_Action item_: Retrieve every line of the data holding the word "color".

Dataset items
■ ■ ■ ■

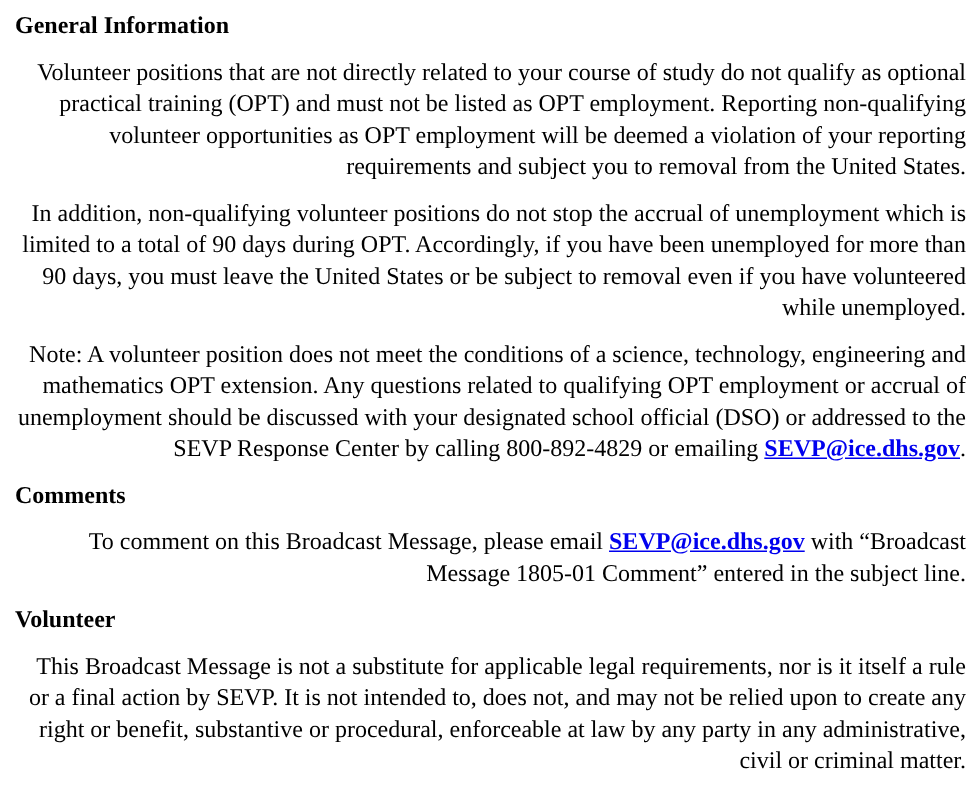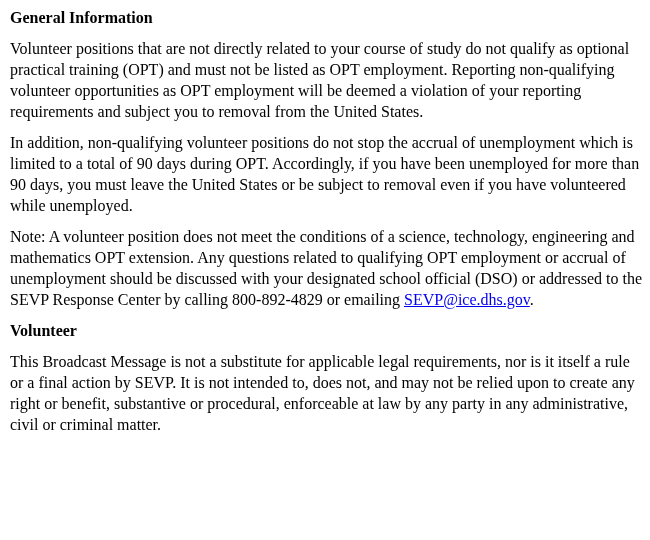--- a/index.html
+++ b/index.html
@@ -33,6 +33,7 @@
   }
   p.doc-paragraph {
     margin: 0 0 10px 0;
+    text-align: right;
   }
   a.email-link {
     color: #0000ee;

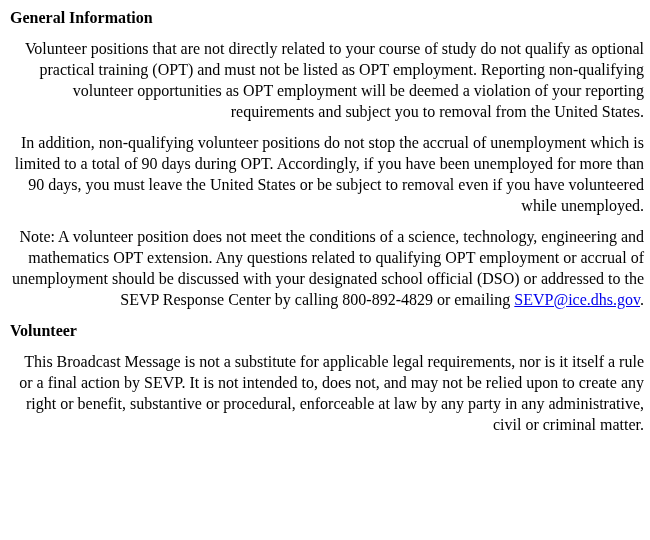--- a/index.html
+++ b/index.html
@@ -39,6 +39,7 @@
     color: #0000ee;
     text-decoration: underline;
     cursor: pointer;
+    font-weight: bold;
   }
   strong {
     font-weight: normal;

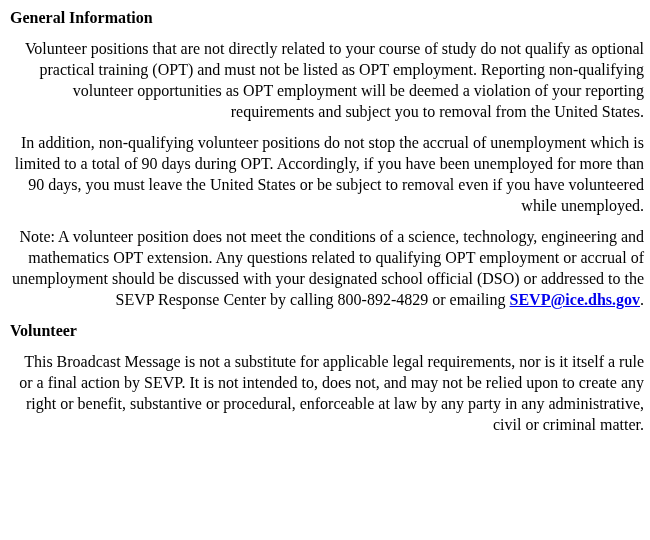--- a/index.html
+++ b/index.html
@@ -57,6 +57,10 @@
     <p class="doc-paragraph"><strong>Note:</strong><span> A volunteer position does not meet the conditions of a science, technology, engineering and mathematics OPT extension. Any questions related to qualifying OPT employment or accrual of unemployment should be discussed with your designated school official (DSO) or addressed to the SEVP Response Center by calling 800-892-4829 or emailing </span><a class="email-link" href="mailto:SEVP@ice.dhs.gov" style="color: rgb(0, 0, 238);">SEVP@ice.dhs.gov</a><span>.</span></p>
   </section>
 
+  <section>
+    <h3 class="doc-heading">Comments</h3>
+    <p class="doc-paragraph"><span>To comment on this Broadcast Message, please email </span><a class="email-link" href="mailto:SEVP@ice.dhs.gov" style="color: rgb(0, 0, 238);">SEVP@ice.dhs.gov</a><span> with “Broadcast Message 1805-01 Comment” entered in the subject line.</span></p>
+  </section>
 
   <section>
     <h3 class="doc-heading">Volunteer</h3>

■ ■ ■ ■

_Solution to this problem_:
     color: #0000ee;
     color: #0000ee;
     <p class="doc-paragraph"><strong>Note:</strong><span> A volunteer position does not meet the conditions of a science, technology, engineering and mathematics OPT extension. Any questions related to qualifying OPT employment or accrual of unemployment should be discussed with your designated school official (DSO) or addressed to the SEVP Response Center by calling 800-892-4829 or emailing </span><a class="email-link" href="mailto:SEVP@ice.dhs.gov" style="color: rgb(0, 0, 238);">SEVP@ice.dhs.gov</a><span>.</span></p>
+    <p class="doc-paragraph"><span>To comment on this Broadcast Message, please email </span><a class="email-link" href="mailto:SEVP@ice.dhs.gov" style="color: rgb(0, 0, 238);">SEVP@ice.dhs.gov</a><span> with “Broadcast Message 1805-01 Comment” entered in the subject line.</span></p>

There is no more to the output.